• Extracted records
▼

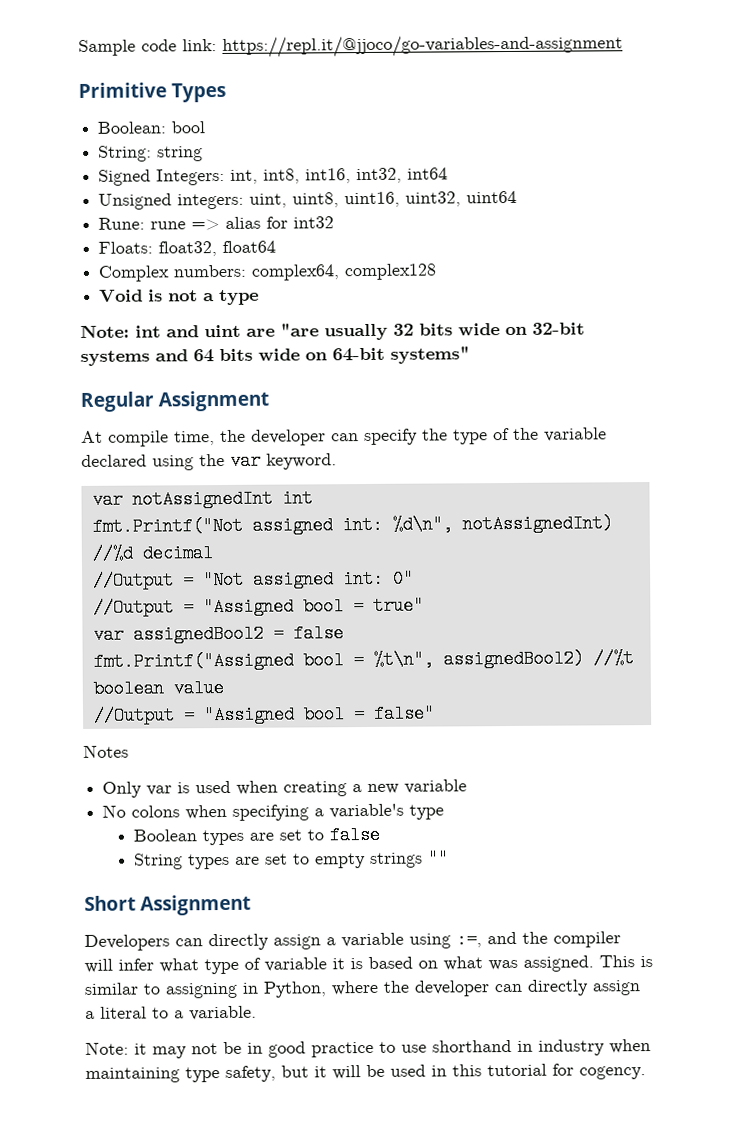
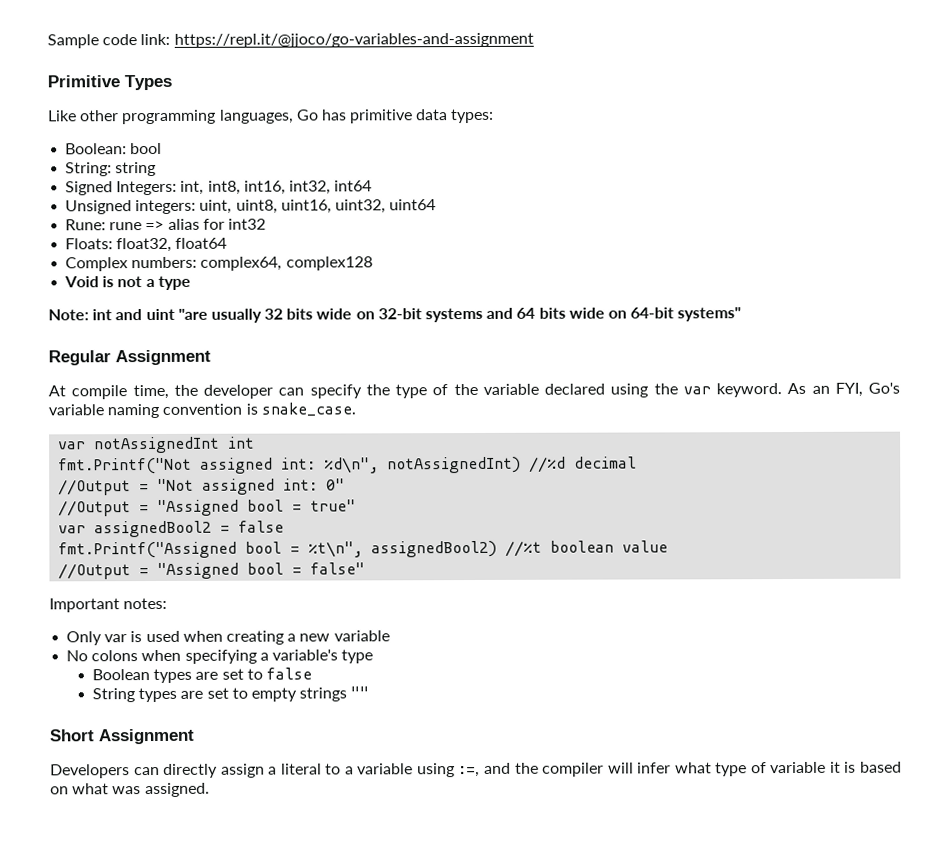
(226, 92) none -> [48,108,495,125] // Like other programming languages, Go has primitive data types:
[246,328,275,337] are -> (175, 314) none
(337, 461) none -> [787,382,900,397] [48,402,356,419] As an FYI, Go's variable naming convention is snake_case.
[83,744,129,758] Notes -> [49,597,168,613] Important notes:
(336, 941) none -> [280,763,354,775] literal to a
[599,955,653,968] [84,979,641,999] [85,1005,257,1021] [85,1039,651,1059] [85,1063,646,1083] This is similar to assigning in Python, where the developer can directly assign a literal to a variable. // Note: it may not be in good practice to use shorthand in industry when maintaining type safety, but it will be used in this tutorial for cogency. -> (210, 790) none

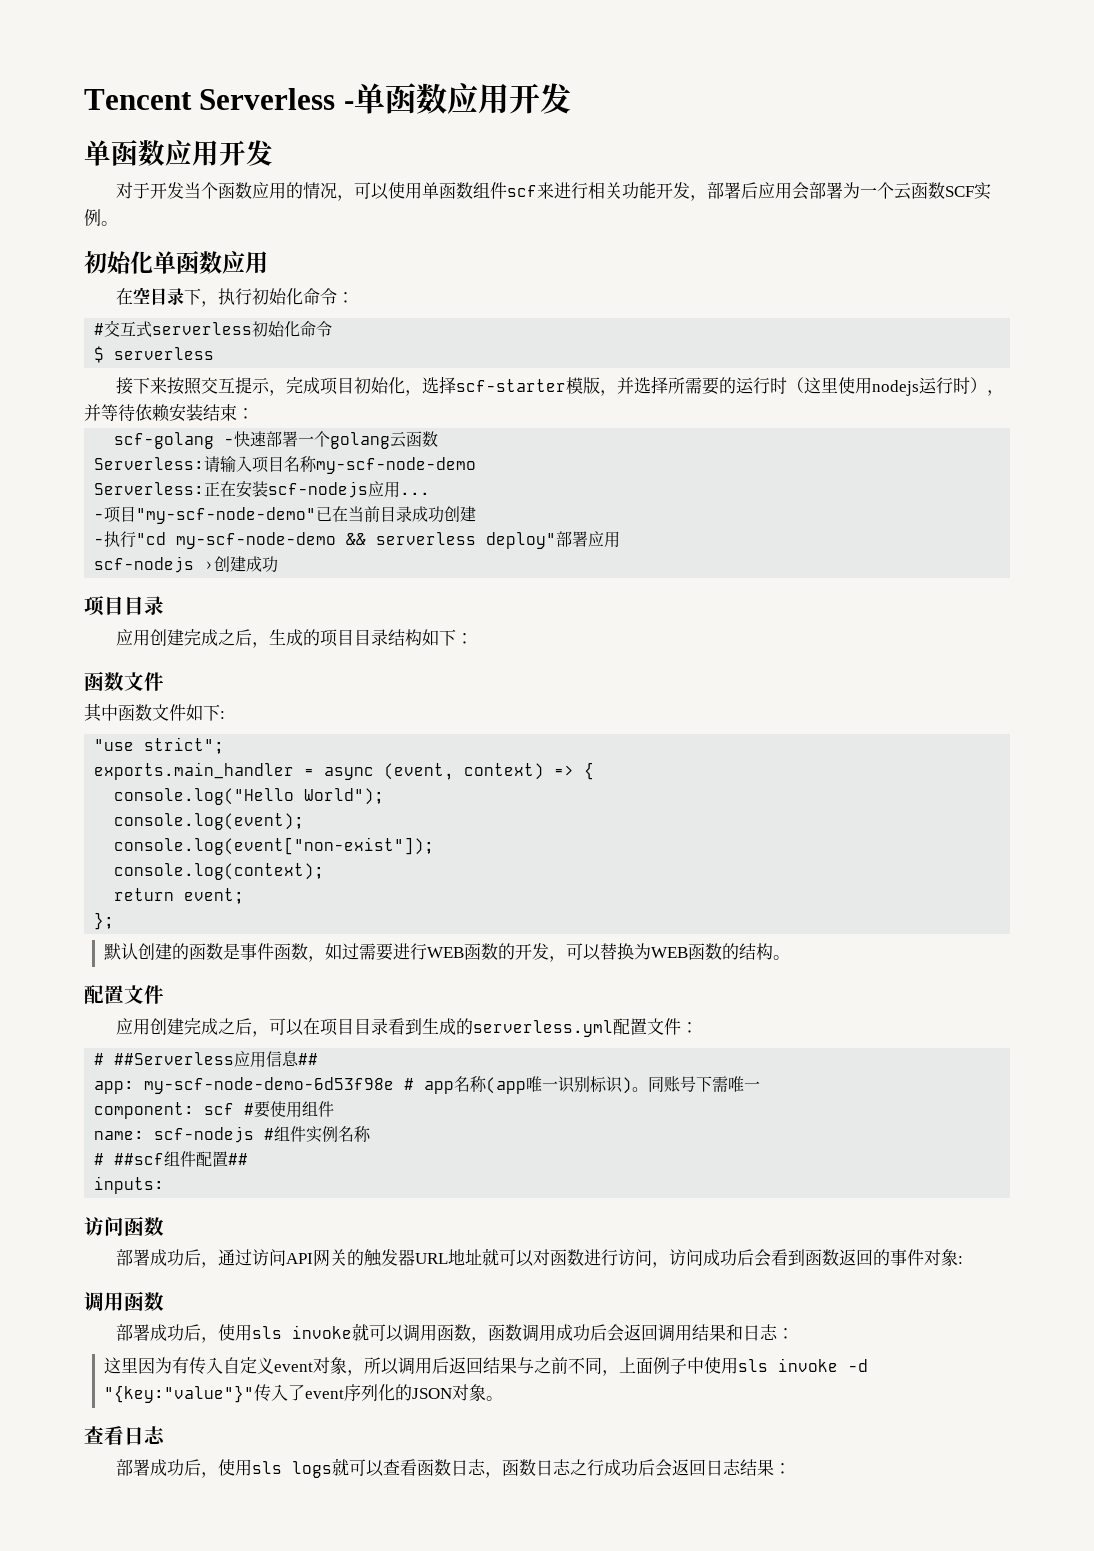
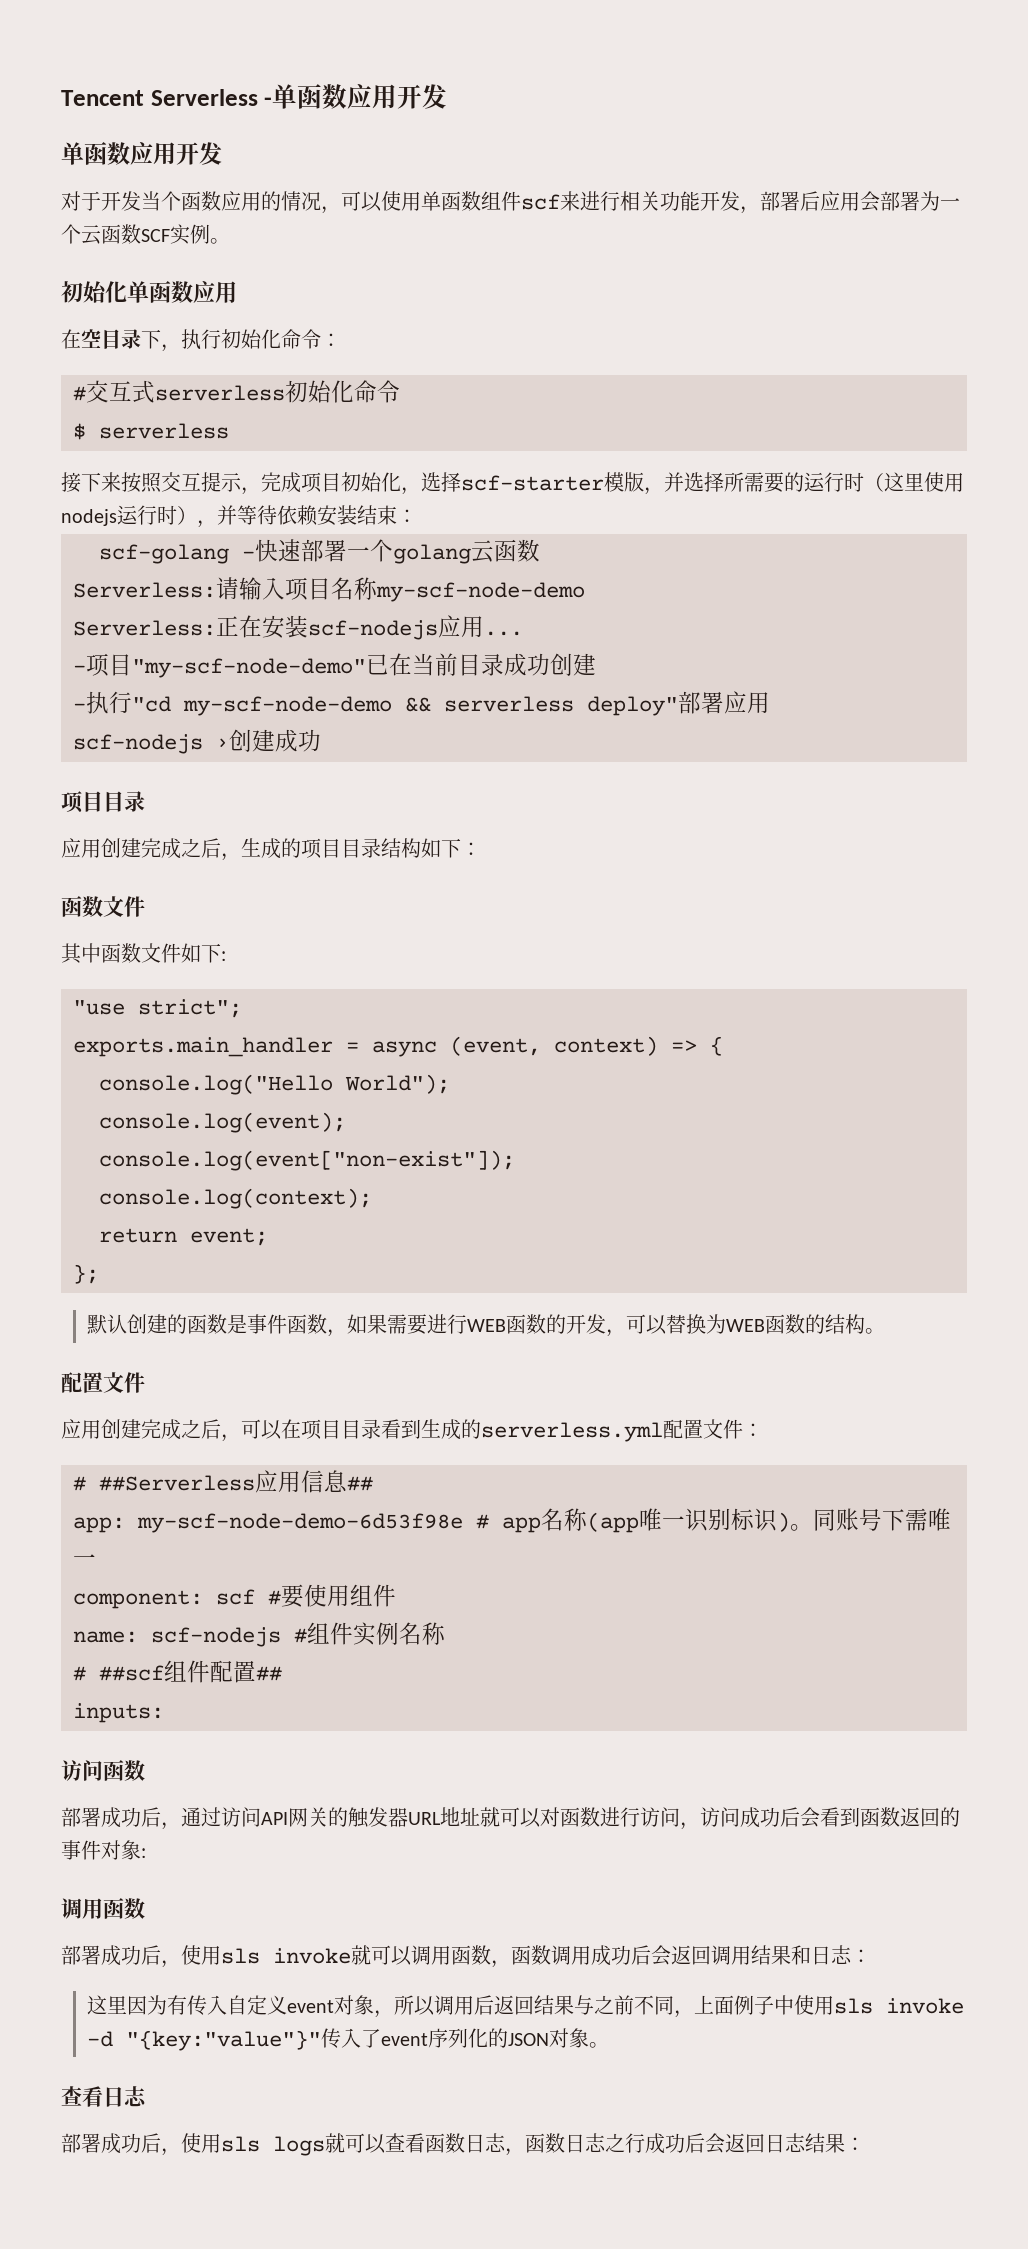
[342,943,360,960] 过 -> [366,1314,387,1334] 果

▲
▼

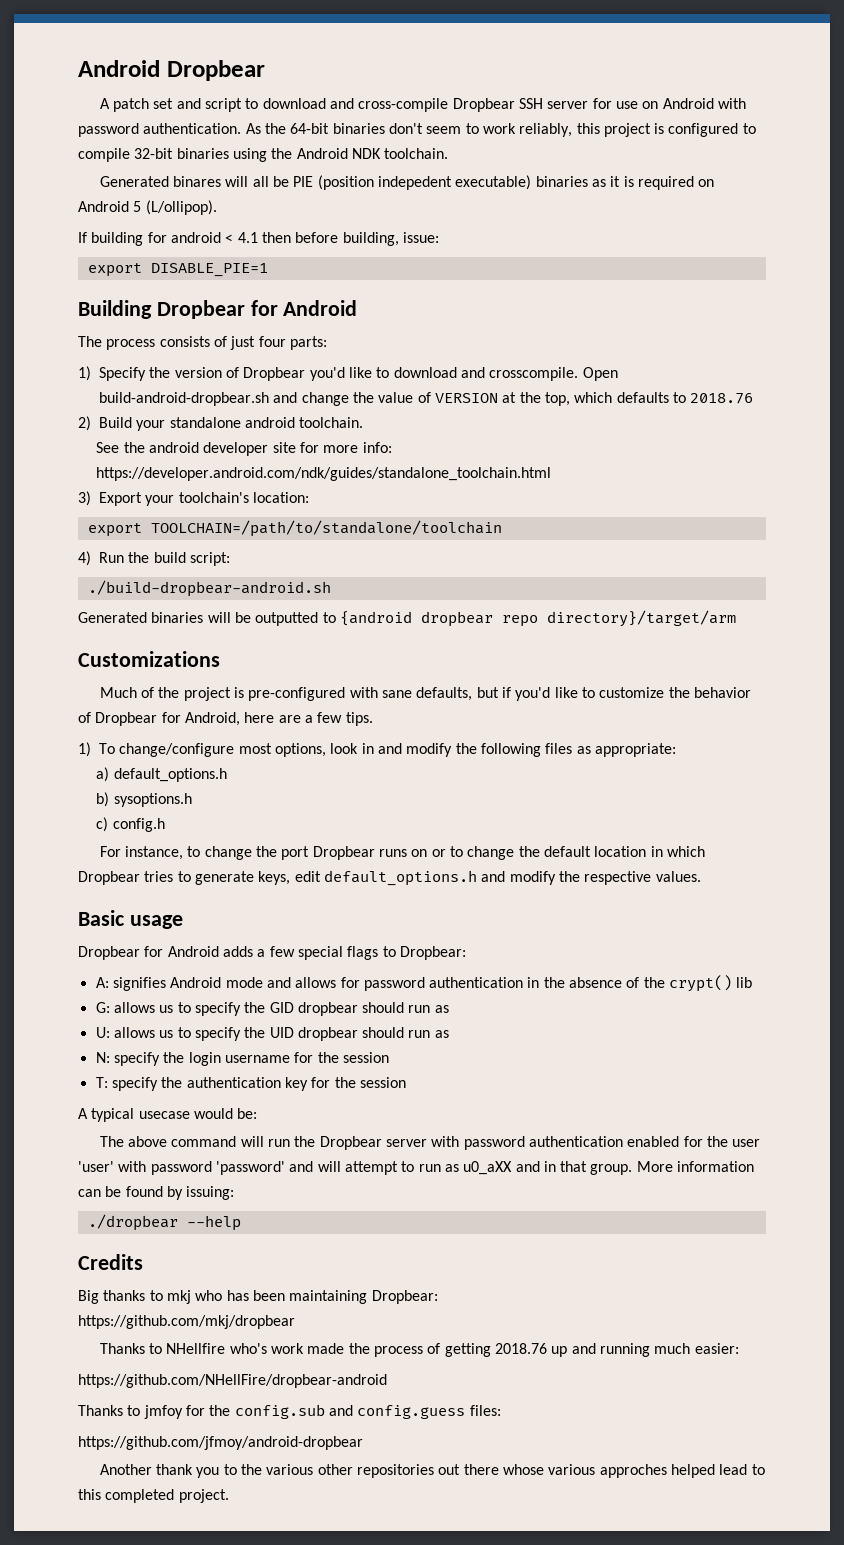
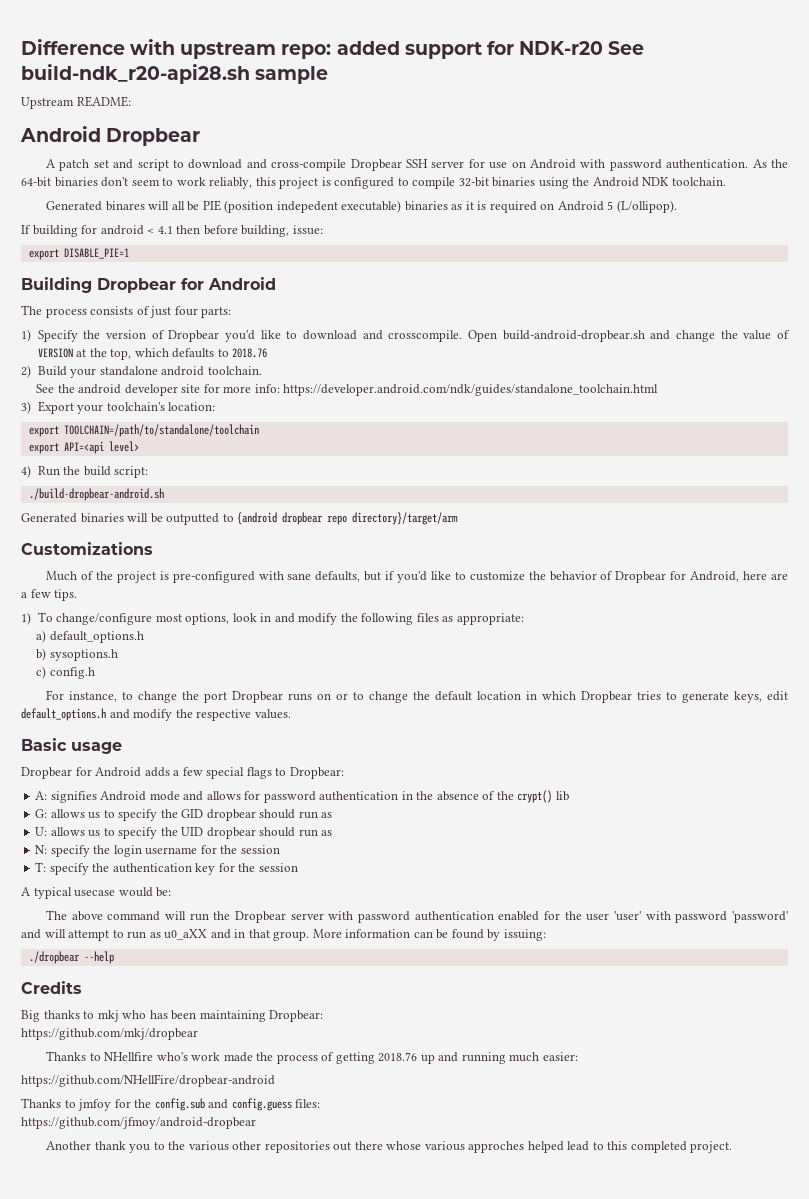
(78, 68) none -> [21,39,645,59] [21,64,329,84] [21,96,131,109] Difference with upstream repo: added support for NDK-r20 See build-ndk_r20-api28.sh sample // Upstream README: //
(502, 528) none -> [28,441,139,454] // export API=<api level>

▲

• Work instruction
Word for word, restate the lines above from the line containing "[246,328,275,337] are -> (175, 314) none" through the line containing "(336, 941) none", with both included and nothing else.

• Answer box
[246,328,275,337] are -> (175, 314) none
(337, 461) none -> [787,382,900,397] [48,402,356,419] As an FYI, Go's variable naming convention is snake_case.
[83,744,129,758] Notes -> [49,597,168,613] Important notes:
(336, 941) none -> [280,763,354,775] literal to a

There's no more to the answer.